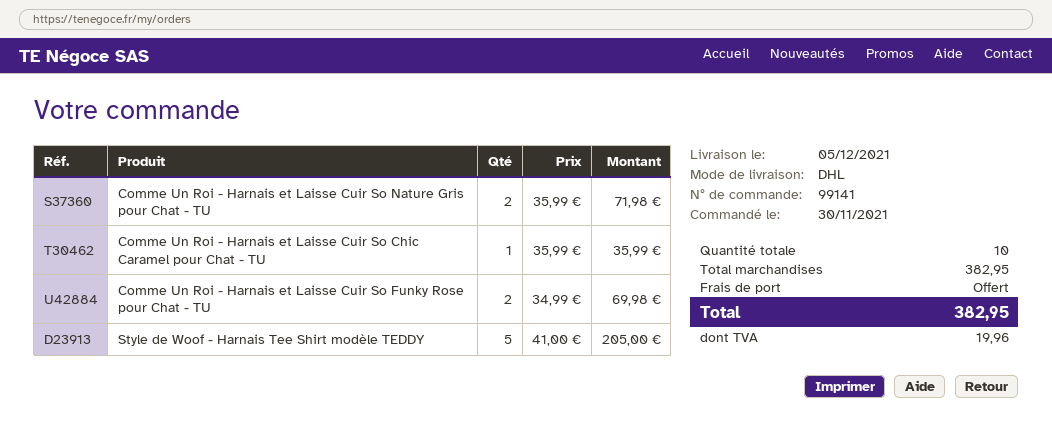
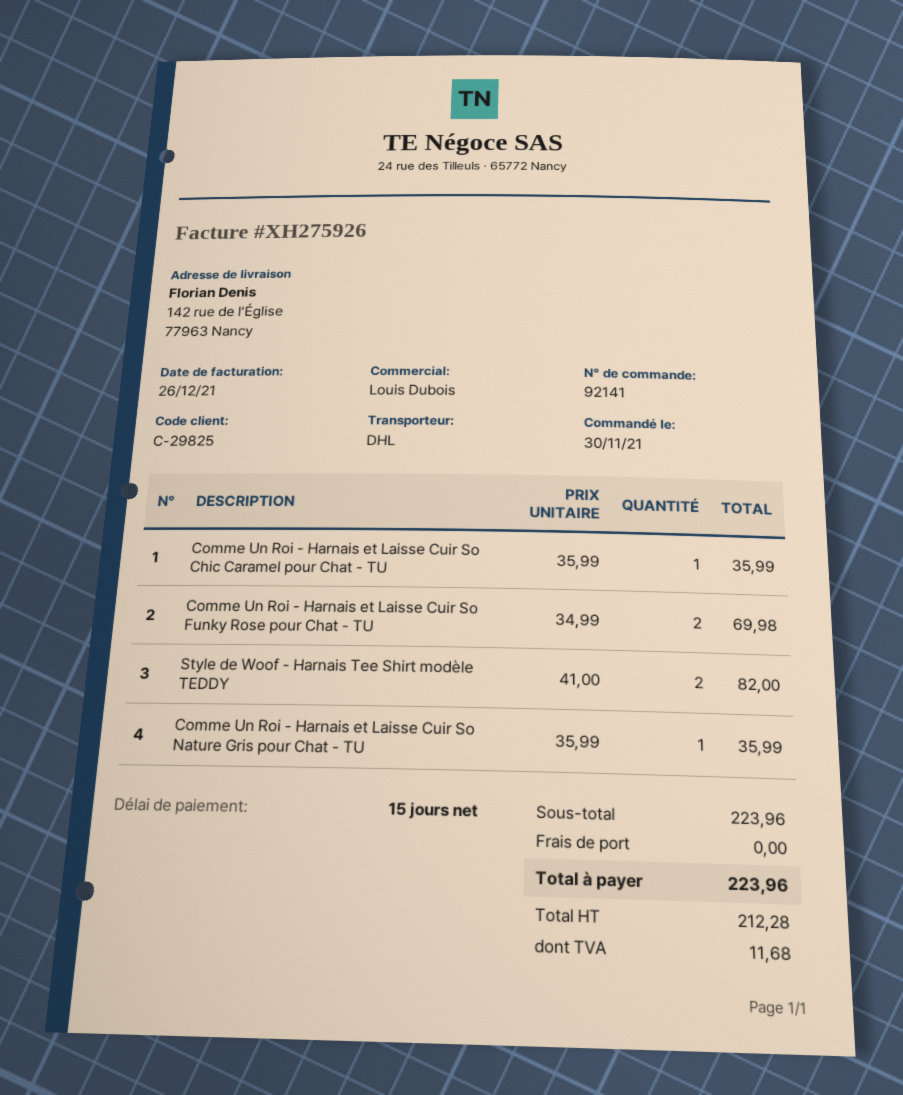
order number: 99141 -> 92141
Comme Un Roi - Harnais et Laisse Cuir So Nature Gris pour Chat - TU: 2 x 35.99 = 71.98 -> 1 x 35.99 = 35.99
Style de Woof - Harnais Tee Shirt modèle TEDDY: 5 x 41.00 = 205.00 -> 2 x 41.00 = 82.00
subtotal: 382.95 -> 223.96
tax: 19.96 -> 11.68
total: 382.95 -> 223.96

[Your objective] Scan the listing and copy every line where the string "Harnais" shows up.

[Response]
Comme Un Roi - Harnais et Laisse Cuir So Nature Gris pour Chat - TU: 2 x 35.99 = 71.98 -> 1 x 35.99 = 35.99
Style de Woof - Harnais Tee Shirt modèle TEDDY: 5 x 41.00 = 205.00 -> 2 x 41.00 = 82.00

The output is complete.